The waves of fear and near-hysteria that followed Denise's disappearance played themselves out.
Months passed.
And this spring I asked again, gently: "Do you still want a camino memorial?"
And this time, Denise's mom said "yes."
Yesterday, after a long summer of false starts and grand plans, me and two American friends hauled a plaque of Yorkshire stone over to Astorga, mixed some concrete, and set the Denise Pikka Thiem memorial stone in place. It sits at the foot of a red maple tree planted especially for Denise, right from the start. A tree that's hung with pilgrim scallop shells.   
I never met Denise Thiem. I've never met her family in person. While the drama of her disappearance played itself out I did not step up or lend a hand when I could have done.
So I did this, with a little help from my friends.
And from strangers, too.
You never work alone in Spain. Any job you do in public, especially if you are a woman with blonde hair, will attract droves of spectators, advisors, and people who really want to take it over and do it the right way.
I am not one to deny anyone that opportunity, especially when it involves digging holes in hard earth.
And so yesterday, Olindo rolled up on his bike with some builders' tools, and showed us how it's done. He's a builder, an immigrant from Portugal, happy to help a project that might comfort the family of "that poor unlucky pilgrim girl."
So Denise has a stone, and an epitaph written by her brother Cedric. And a red maple tree. We will plant some spring bulbs there next week.
Lilies. Denise's favorite.
This is the first project for Peaceable Projects Inc., the new US non-profit I started in October.
If you would like to help pay for the memorial, or support our ongoing efforts to Do Good On the Holy Way, you can make a tax-deductible donation by tapping on the PayPal button above.
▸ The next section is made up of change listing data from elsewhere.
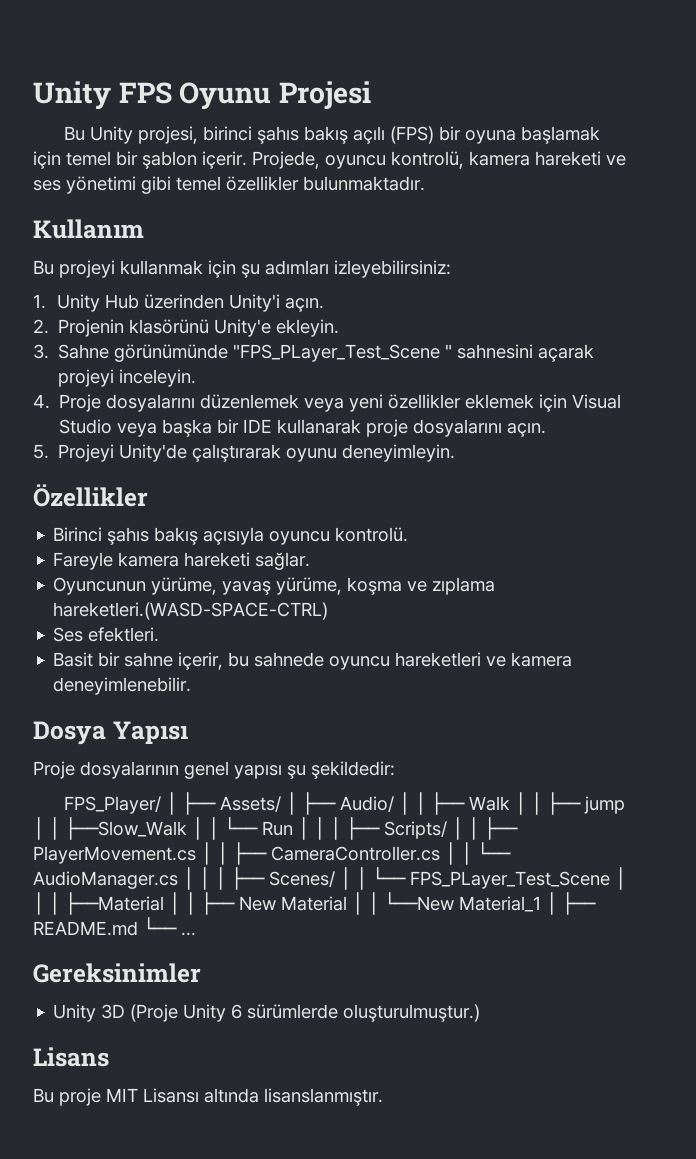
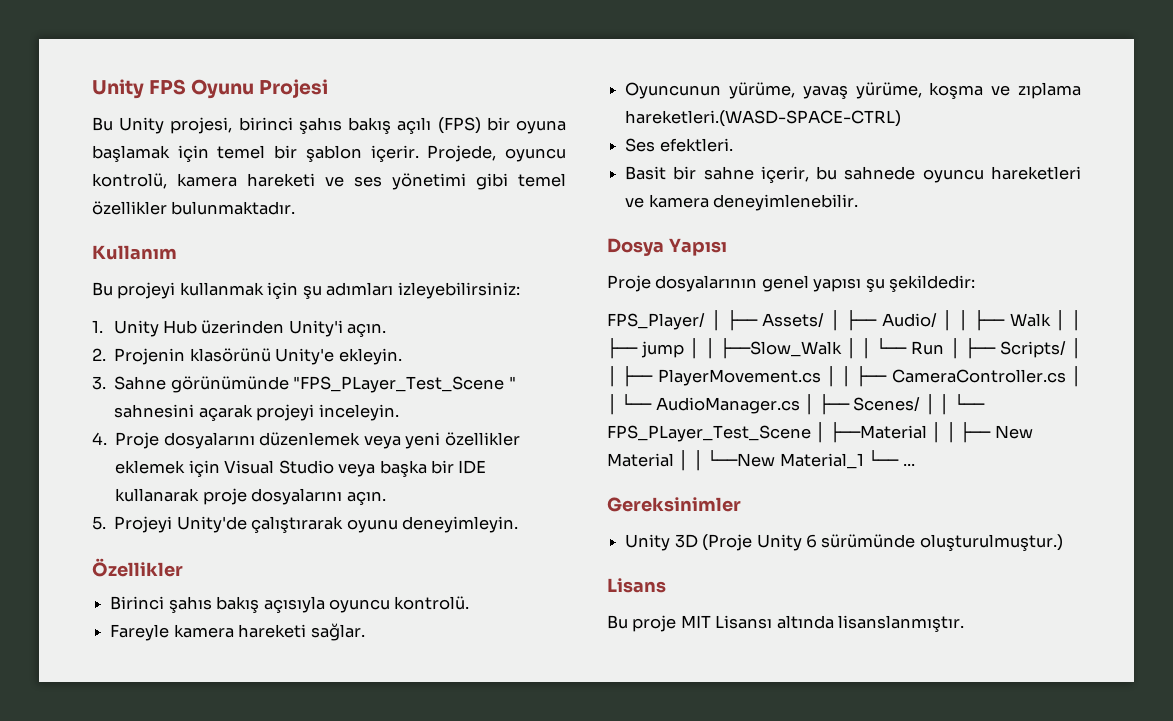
- FPS_Player/ │ ├── Assets/ │ ├── Audio/ │ │ ├── Walk │ │ ├── jump │ │ ├──Slow_Walk │ │ └── Run │ │ │ ├── Scripts/ │ │ ├── PlayerMovement.cs │ │ ├── CameraController.cs │ │ └── AudioManager.cs │ │ │ ├── Scenes/ │ │ └── FPS_PLayer_Test_Scene │ │ │ ├──Material │ │ ├── New Material │ │ └──New Material_1 │ ├── README.md └── ...
+ FPS_Player/ │ ├── Assets/ │ ├── Audio/ │ │ ├── Walk │ │ ├── jump │ │ ├──Slow_Walk │ │ └── Run │ ├── Scripts/ │ │ ├── PlayerMovement.cs │ │ ├── CameraController.cs │ │ └── AudioManager.cs │ ├── Scenes/ │ │ └── FPS_PLayer_Test_Scene │ ├──Material │ │ ├── New Material │ │ └──New Material_1 └── ...
- Unity 3D (Proje Unity 6 sürümlerde oluşturulmuştur.)
+ Unity 3D (Proje Unity 6 sürümünde oluşturulmuştur.)

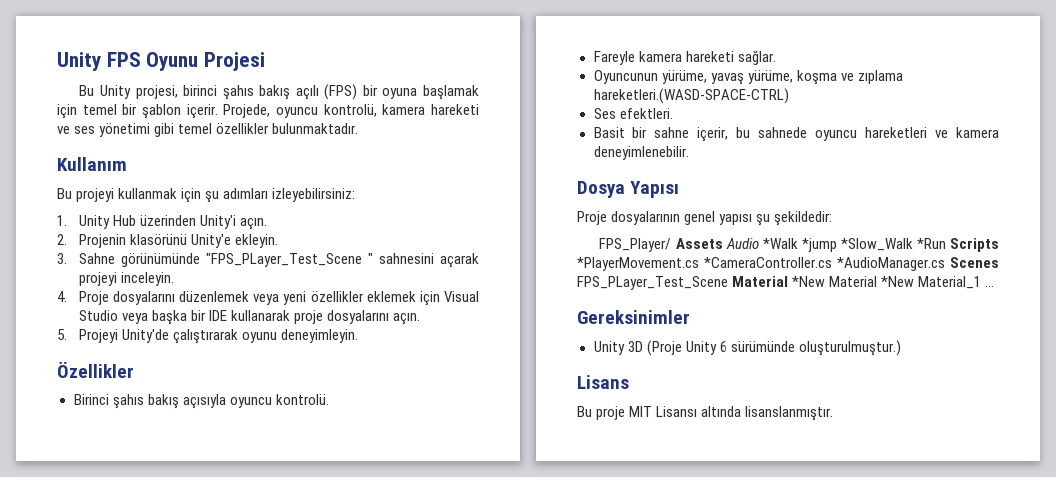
- FPS_Player/ │ ├── Assets/ │ ├── Audio/ │ │ ├── Walk │ │ ├── jump │ │ ├──Slow_Walk │ │ └── Run │ ├── Scripts/ │ │ ├── PlayerMovement.cs │ │ ├── CameraController.cs │ │ └── AudioManager.cs │ ├── Scenes/ │ │ └── FPS_PLayer_Test_Scene │ ├──Material │ │ ├── New Material │ │ └──New Material_1 └── ...
+ FPS_Player/ Assets Audio *Walk *jump *Slow_Walk *Run Scripts *PlayerMovement.cs *CameraController.cs *AudioManager.cs Scenes FPS_PLayer_Test_Scene Material *New Material *New Material_1 ...

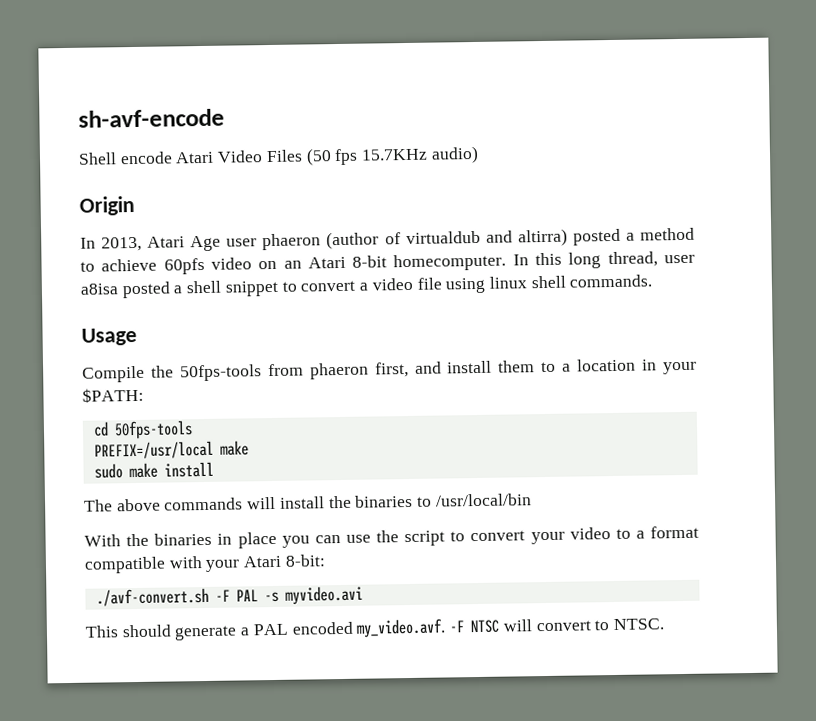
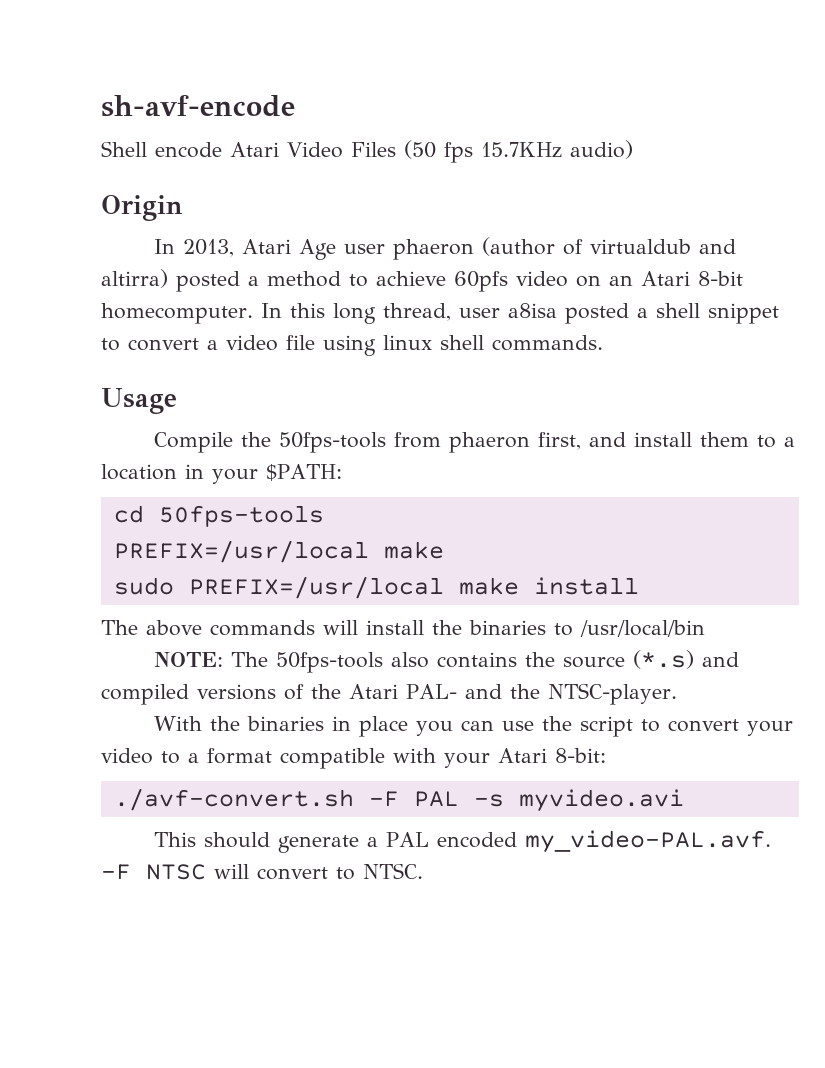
- sudo make install
+ sudo PREFIX=/usr/local make install
+ NOTE: The 50fps-tools also contains the source (*.s) and compiled versions of the Atari PAL- and the NTSC-player.
- This should generate a PAL encoded my_video.avf. -F NTSC will convert to NTSC.
+ This should generate a PAL encoded my_video-PAL.avf. -F NTSC will convert to NTSC.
Kim is designing a handsome website, where this blog will soon find a new home, and our ongoing projects will be (God willing!) detailed and updated and duly illustrated. 
This is only the start.
God is with us.
Colorado Mark, me, and Olindo, who is plotting our rescue

NOTE: I am informed that a group of Argentine pilgrims put up a memorial plaque for Denise along the Camino earlier on. I didn't know that. So this is not the first, after all. 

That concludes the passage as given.